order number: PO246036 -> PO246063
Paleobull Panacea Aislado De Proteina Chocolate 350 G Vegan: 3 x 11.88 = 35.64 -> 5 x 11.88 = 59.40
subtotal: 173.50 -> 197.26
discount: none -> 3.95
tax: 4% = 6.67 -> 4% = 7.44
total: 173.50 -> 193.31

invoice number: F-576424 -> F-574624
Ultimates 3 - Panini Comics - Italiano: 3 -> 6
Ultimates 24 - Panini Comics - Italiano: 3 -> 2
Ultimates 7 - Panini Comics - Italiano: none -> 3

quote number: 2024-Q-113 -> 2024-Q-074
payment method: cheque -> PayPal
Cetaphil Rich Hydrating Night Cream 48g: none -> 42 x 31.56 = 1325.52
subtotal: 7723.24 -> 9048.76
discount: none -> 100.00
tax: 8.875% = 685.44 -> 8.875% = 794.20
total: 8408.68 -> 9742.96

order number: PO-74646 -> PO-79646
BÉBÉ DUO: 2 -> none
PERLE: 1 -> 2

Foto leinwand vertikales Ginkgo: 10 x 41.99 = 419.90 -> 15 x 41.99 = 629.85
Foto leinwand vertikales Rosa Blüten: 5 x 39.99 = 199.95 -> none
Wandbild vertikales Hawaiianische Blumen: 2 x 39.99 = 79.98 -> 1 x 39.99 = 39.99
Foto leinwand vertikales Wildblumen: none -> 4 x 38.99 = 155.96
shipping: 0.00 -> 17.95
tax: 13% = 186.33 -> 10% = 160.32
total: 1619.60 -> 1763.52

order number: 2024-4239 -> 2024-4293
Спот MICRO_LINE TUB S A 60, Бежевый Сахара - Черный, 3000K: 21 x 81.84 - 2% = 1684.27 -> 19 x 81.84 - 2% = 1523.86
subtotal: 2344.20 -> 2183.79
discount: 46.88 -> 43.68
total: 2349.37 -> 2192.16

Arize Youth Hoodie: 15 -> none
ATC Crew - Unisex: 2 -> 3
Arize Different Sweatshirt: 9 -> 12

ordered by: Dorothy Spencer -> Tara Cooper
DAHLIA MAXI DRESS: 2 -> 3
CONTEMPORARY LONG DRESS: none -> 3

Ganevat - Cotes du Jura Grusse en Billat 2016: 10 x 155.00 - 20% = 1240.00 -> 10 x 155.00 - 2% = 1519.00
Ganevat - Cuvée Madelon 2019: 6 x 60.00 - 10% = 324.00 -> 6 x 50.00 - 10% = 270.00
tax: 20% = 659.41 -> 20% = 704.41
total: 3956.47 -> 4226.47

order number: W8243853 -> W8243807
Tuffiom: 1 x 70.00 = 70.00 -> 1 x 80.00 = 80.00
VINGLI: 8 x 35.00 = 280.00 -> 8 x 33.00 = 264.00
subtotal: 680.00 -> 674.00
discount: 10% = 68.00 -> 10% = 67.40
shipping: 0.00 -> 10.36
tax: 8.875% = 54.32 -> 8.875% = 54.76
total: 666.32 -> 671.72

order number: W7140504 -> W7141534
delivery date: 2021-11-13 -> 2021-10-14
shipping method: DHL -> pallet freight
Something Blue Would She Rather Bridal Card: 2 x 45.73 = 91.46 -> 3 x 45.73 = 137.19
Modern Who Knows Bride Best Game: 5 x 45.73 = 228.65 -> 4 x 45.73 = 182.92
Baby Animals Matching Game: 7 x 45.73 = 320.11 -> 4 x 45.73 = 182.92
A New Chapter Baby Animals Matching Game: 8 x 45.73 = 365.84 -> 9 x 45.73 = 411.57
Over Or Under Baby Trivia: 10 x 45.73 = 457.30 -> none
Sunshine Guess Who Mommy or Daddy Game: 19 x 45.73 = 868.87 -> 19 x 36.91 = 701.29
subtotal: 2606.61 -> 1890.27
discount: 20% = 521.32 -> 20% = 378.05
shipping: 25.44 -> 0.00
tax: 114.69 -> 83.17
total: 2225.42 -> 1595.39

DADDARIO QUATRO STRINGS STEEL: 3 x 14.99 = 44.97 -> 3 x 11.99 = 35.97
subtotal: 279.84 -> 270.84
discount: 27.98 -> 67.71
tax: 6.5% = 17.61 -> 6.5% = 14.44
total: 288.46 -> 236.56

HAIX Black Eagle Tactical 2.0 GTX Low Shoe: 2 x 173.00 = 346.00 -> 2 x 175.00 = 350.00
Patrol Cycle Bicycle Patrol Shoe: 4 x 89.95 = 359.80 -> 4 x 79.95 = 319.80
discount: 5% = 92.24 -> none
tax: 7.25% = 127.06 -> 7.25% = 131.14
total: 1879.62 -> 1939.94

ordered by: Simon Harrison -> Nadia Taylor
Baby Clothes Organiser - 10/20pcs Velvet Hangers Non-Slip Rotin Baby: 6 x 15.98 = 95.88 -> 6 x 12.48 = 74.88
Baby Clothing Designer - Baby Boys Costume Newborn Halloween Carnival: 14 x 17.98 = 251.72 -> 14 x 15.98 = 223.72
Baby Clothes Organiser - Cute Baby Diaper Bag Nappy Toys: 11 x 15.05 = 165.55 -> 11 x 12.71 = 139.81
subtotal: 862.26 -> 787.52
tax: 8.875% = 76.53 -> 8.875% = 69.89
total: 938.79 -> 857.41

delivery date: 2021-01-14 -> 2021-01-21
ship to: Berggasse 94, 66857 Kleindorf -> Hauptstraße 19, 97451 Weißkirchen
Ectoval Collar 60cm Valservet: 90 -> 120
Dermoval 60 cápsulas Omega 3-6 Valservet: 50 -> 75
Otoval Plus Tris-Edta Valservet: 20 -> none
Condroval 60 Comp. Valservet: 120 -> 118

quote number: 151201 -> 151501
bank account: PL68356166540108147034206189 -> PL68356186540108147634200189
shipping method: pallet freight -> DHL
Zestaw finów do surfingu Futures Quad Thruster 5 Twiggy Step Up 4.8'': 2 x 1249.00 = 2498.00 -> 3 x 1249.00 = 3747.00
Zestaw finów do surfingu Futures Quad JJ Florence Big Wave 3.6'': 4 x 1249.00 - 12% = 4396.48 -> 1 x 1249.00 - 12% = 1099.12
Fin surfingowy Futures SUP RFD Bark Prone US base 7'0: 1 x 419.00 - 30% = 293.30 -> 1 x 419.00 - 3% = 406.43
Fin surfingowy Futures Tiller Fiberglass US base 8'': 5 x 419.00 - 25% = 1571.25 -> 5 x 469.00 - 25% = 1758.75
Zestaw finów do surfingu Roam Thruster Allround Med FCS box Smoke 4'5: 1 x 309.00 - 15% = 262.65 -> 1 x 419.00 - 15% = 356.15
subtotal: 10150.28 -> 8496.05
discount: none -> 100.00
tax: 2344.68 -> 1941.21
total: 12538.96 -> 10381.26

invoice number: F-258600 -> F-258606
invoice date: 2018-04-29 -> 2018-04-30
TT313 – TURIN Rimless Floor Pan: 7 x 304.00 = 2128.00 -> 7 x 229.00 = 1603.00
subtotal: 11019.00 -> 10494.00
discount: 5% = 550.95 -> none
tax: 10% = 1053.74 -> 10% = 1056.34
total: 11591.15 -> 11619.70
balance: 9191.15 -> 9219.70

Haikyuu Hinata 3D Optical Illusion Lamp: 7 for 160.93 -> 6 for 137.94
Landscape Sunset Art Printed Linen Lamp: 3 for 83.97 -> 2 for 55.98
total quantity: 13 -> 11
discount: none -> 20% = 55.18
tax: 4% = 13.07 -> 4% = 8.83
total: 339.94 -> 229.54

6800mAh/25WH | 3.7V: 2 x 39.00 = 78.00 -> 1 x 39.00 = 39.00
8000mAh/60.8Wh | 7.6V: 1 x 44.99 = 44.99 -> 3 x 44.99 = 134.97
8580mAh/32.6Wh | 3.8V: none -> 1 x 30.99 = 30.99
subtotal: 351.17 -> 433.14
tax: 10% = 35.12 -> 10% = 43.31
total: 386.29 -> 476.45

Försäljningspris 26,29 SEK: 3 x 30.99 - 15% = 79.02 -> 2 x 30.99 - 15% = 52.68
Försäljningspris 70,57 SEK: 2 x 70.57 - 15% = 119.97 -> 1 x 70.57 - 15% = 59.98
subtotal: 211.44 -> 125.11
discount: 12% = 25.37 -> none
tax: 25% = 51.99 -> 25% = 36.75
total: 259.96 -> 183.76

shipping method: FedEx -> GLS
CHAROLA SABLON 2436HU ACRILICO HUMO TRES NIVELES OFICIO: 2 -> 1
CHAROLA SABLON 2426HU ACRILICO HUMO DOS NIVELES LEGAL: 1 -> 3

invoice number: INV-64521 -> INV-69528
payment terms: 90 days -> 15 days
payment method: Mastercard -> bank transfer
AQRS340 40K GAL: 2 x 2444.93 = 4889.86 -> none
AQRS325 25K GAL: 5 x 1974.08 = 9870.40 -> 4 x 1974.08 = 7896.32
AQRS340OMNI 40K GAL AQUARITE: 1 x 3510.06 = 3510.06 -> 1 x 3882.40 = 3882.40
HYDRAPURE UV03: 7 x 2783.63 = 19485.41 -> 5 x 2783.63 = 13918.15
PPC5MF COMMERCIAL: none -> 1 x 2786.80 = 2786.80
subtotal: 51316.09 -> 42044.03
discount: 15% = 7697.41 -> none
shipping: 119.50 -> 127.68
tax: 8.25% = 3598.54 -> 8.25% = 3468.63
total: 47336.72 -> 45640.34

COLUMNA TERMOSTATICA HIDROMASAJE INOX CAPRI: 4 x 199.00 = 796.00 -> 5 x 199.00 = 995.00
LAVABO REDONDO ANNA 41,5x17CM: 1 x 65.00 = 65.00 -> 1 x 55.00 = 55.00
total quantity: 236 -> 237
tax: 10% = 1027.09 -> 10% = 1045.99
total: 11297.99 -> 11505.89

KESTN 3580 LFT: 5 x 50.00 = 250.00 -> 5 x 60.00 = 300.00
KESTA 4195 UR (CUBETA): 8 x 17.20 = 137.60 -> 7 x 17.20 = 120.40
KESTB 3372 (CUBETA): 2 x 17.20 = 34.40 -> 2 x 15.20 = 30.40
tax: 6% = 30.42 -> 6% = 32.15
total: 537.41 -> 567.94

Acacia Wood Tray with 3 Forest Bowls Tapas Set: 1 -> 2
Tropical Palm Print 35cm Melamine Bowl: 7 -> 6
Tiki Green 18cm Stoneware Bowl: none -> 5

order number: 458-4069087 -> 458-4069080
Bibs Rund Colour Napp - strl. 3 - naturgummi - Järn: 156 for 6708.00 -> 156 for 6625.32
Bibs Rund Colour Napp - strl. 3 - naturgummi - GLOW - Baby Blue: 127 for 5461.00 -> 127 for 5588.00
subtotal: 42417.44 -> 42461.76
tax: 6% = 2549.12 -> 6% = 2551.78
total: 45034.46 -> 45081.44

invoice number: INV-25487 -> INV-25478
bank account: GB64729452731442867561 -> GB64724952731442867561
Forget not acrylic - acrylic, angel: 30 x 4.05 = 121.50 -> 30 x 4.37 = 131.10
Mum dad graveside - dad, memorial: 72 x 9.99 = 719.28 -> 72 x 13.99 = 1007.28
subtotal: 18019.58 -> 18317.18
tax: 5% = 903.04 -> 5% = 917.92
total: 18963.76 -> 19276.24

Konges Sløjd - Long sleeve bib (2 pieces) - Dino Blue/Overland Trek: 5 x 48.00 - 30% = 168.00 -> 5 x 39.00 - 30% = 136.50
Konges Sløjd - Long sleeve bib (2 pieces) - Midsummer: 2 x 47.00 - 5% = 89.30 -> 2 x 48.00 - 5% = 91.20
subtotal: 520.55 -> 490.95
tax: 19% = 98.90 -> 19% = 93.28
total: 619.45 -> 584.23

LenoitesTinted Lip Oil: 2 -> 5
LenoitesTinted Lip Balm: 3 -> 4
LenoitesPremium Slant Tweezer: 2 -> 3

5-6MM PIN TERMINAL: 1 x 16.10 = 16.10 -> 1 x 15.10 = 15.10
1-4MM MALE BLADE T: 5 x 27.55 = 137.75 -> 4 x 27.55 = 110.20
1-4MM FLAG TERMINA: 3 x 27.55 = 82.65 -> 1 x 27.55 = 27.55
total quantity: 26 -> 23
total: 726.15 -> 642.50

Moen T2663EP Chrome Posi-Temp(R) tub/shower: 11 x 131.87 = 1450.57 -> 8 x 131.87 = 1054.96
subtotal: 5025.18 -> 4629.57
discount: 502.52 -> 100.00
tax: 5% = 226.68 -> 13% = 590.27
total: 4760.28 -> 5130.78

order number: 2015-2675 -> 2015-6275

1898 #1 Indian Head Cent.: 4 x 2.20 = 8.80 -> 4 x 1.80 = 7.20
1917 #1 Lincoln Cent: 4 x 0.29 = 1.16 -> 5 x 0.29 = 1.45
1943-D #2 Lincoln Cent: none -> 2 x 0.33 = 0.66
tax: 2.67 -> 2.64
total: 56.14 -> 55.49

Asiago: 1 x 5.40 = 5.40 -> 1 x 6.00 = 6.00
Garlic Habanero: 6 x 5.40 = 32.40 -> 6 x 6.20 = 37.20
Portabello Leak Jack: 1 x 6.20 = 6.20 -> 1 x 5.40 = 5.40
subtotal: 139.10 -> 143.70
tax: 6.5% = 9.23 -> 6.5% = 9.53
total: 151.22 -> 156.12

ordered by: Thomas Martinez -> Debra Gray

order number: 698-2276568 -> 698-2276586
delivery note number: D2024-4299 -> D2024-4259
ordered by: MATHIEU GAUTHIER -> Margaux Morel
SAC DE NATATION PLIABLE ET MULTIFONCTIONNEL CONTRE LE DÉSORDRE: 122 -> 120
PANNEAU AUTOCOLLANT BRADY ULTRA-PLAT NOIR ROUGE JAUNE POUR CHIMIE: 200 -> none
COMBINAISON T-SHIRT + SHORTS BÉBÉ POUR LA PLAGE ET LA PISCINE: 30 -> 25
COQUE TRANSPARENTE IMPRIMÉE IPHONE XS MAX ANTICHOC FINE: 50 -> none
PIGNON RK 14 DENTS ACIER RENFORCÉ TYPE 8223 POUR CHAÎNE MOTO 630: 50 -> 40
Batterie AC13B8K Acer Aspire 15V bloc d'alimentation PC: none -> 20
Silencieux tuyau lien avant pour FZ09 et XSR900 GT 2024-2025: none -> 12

- [BRIEF]:
All lines from the line containing "total: 56.14 -> 55.49" through the last line of the data are to be repeated exactly; no other line belongs in the answer.

- [RESULT BELOW]:
total: 56.14 -> 55.49

Asiago: 1 x 5.40 = 5.40 -> 1 x 6.00 = 6.00
Garlic Habanero: 6 x 5.40 = 32.40 -> 6 x 6.20 = 37.20
Portabello Leak Jack: 1 x 6.20 = 6.20 -> 1 x 5.40 = 5.40
subtotal: 139.10 -> 143.70
tax: 6.5% = 9.23 -> 6.5% = 9.53
total: 151.22 -> 156.12

ordered by: Thomas Martinez -> Debra Gray

order number: 698-2276568 -> 698-2276586
delivery note number: D2024-4299 -> D2024-4259
ordered by: MATHIEU GAUTHIER -> Margaux Morel
SAC DE NATATION PLIABLE ET MULTIFONCTIONNEL CONTRE LE DÉSORDRE: 122 -> 120
PANNEAU AUTOCOLLANT BRADY ULTRA-PLAT NOIR ROUGE JAUNE POUR CHIMIE: 200 -> none
COMBINAISON T-SHIRT + SHORTS BÉBÉ POUR LA PLAGE ET LA PISCINE: 30 -> 25
COQUE TRANSPARENTE IMPRIMÉE IPHONE XS MAX ANTICHOC FINE: 50 -> none
PIGNON RK 14 DENTS ACIER RENFORCÉ TYPE 8223 POUR CHAÎNE MOTO 630: 50 -> 40
Batterie AC13B8K Acer Aspire 15V bloc d'alimentation PC: none -> 20
Silencieux tuyau lien avant pour FZ09 et XSR900 GT 2024-2025: none -> 12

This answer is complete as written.